He smiled. It was The Smile, the one that made string quartet music swell in her head and gave her visions of art galleries filled with his portrait. God. It was out of her hands, wasn’t it? There was never going to be anyone else. He was her last stop. She was done. Either he’d break her heart permanently, or they’d be inseparable for fifty years and die holding hands like the old couple in Titanic.

“I really love you as well,” he said. “Especially in this dress. Come, sweeting; let me bear thee away to our bedchamber posthaste.”

“I knew it! I knew the historical shit got you off, don’t try to lie to me—” she cried triumphantly as they stumbled down the hall to the bedroom, laughing the whole way.

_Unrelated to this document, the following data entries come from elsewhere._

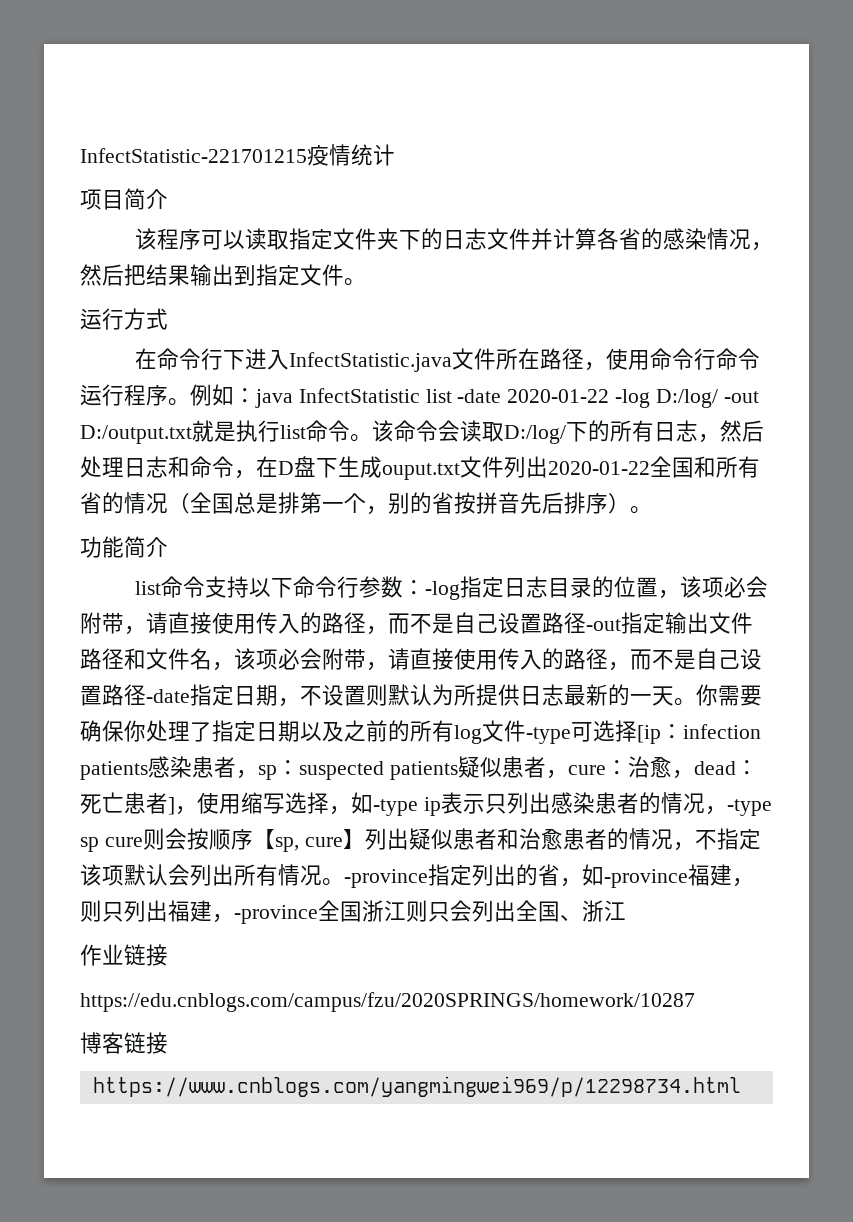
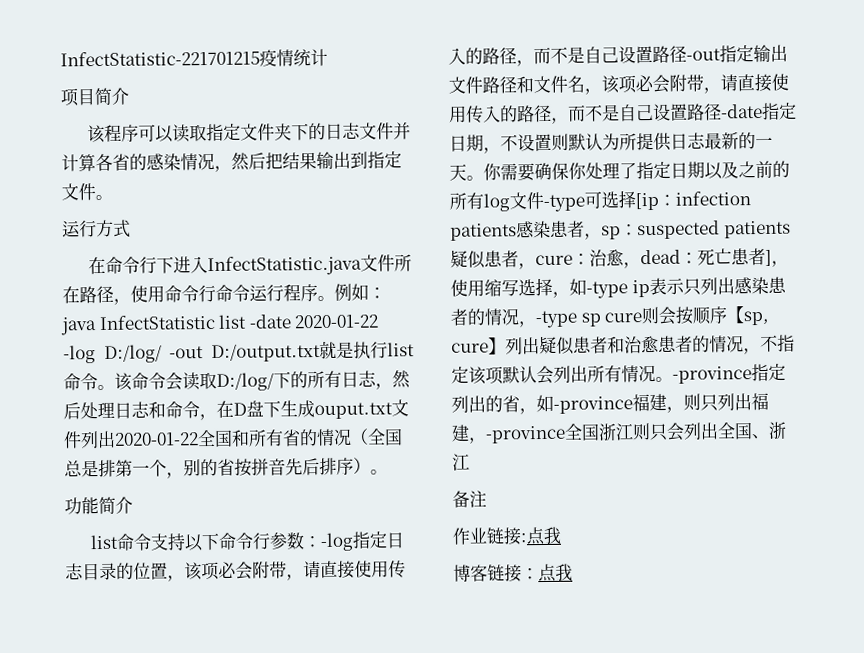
+ 备注
- 作业链接
- https://edu.cnblogs.com/campus/fzu/2020SPRINGS/homework/10287
+ 作业链接:点我
- 博客链接
- https://www.cnblogs.com/yangmingwei969/p/12298734.html
+ 博客链接：点我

Daphne didn’t wake until sunlight was streaming merrily through the windows the next morning. They’d had a deliciously late night. She groaned awake just as Gale rolled toward her and pulled her flush to him, their legs tangling together. He kissed her softly on the forehead.

“I’m telling you now so you aren’t cross with me when you see it,” he murmured, biting his lip, “but I may have been somewhat overgenerous when you asked me to give you a love bite last night.”

“You may have been?” She felt around the side of her neck. It was hard to tell, but there was a tender spot near her collarbone that could fit two fingers across it. “Wow. Yeah, that feels pretty generous.”

He made an apologetic noise. She kissed lightly up his cheekbone, reassuring him she wasn’t actually mad. She liked when he left marks, and she loved working him up past the limits of his self-control. If anything, this was an achievement.

“You know what I just realized?” she smirked.

“Hm?”

“You lost your mind over that stupid Renaissance costume, but you haven’t even seen me in a sundress yet. Your head’s going to fucking explode.”

His eyes sparkled. “Wise as always. With our travel plans on the horizon, this is quite an urgent concern. Why don’t you show me what sorts of dresses I absolutely shouldn’t buy, in the interest of safety?”

He reached behind him to his bedside table and fumbled for his phone, clearly intent on doing some online shopping. Cackling, she tucked herself under his arm and settled in. She’d never dated anyone who enjoyed dressing her before, but his taste was obviously impeccable. There had to be another occasion for her to wear her dress from the Ramazith ball, speaking of; it was too beautiful just to languish in a dry cleaning bag—

Gale’s entire body went rigid beside her. 

She sat up immediately. He was locked into staring at his phone, lips parted soundlessly as his breaths came sharp and irregular. Alarms blared in her head. 

“Gale? Is it bad news?” she urged. When he didn’t respond, she carefully placed a hand on his shoulder. “Is it your mother? Is she all right? Oh, god, is it Tara?”

Still nothing. Panic. Panic. Finally, he tore his eyes away from the screen to look at her, his eyes glassy and strange. 

Gingerly, she slid the phone from his hands to see for herself. It was still locked; the screen only showed the litany of email notifications he’d amassed overnight. With her heart in her mouth, she scanned them: Icepeak College newsletter, British Airways credit card offer, co-op coupon—oh, fuck.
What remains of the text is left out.